Copy each line containing the word "round" from the records that follow, please.

Web document revisions

╔══

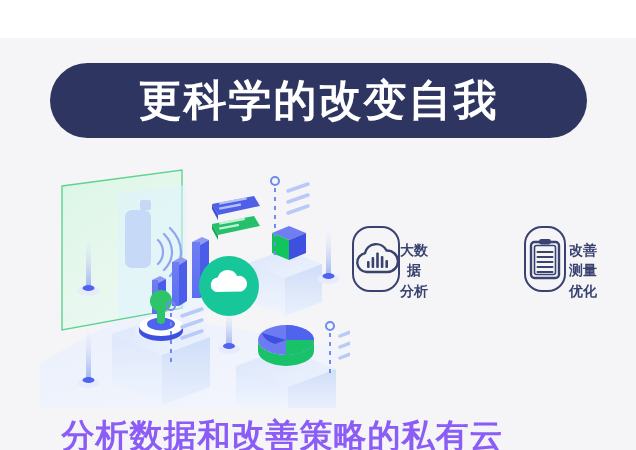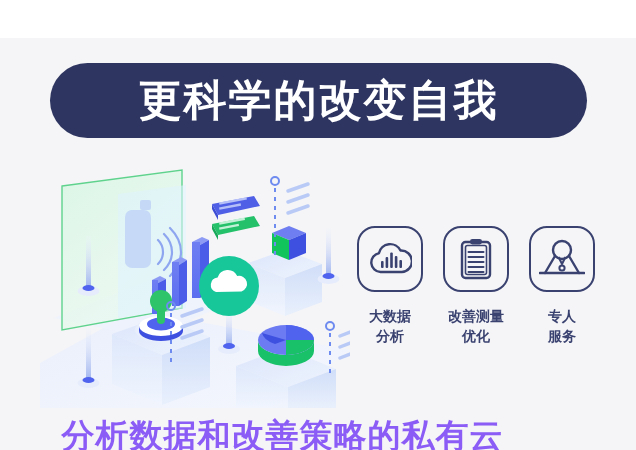--- a/index.html
+++ b/index.html
@@ -64,8 +64,7 @@
   .feature {
     width: 76px;
     display: flex;
-    flex-direction: column;
-    align-items: center;
+    flex-direction: row;
   }
   .feature-icon-box {
     width: 62px;

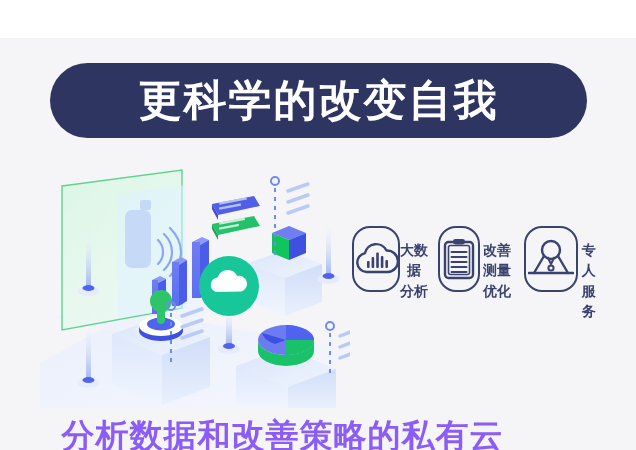--- a/index.html
+++ b/index.html
@@ -321,20 +321,6 @@
 优化</div>
     </div>
 
-    <div class="feature">
-      <div class="feature-icon-box">
-        <svg width="46" height="40" viewBox="0 0 46 40" xmlns="http://www.w3.org/2000/svg">
-          <circle cx="23" cy="11" r="9" fill="none" stroke="#3a4270" stroke-width="2.4"></circle>
-          <path d="M16 17 L6 34" fill="none" stroke="#3a4270" stroke-width="2.4" stroke-linecap="round"></path>
-          <path d="M30 17 L40 34" fill="none" stroke="#3a4270" stroke-width="2.4" stroke-linecap="round"></path>
-          <path d="M19.5 18 L23 25 L26.5 18" fill="none" stroke="#3a4270" stroke-width="2" stroke-linejoin="round"></path>
-          <circle cx="23" cy="29" r="2.6" fill="none" stroke="#3a4270" stroke-width="2"></circle>
-          <line x1="1" y1="34" x2="45" y2="34" stroke="#3a4270" stroke-width="2.6" stroke-linecap="round"></line>
-        </svg>
-      </div>
-      <div class="feature-label">专人
-服务</div>
-    </div>
 
   </div>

╚══

• _Solution to this problem_:
-          <path d="M16 17 L6 34" fill="none" stroke="#3a4270" stroke-width="2.4" stroke-linecap="round"></path>
-          <path d="M30 17 L40 34" fill="none" stroke="#3a4270" stroke-width="2.4" stroke-linecap="round"></path>
-          <path d="M19.5 18 L23 25 L26.5 18" fill="none" stroke="#3a4270" stroke-width="2" stroke-linejoin="round"></path>
-          <line x1="1" y1="34" x2="45" y2="34" stroke="#3a4270" stroke-width="2.6" stroke-linecap="round"></line>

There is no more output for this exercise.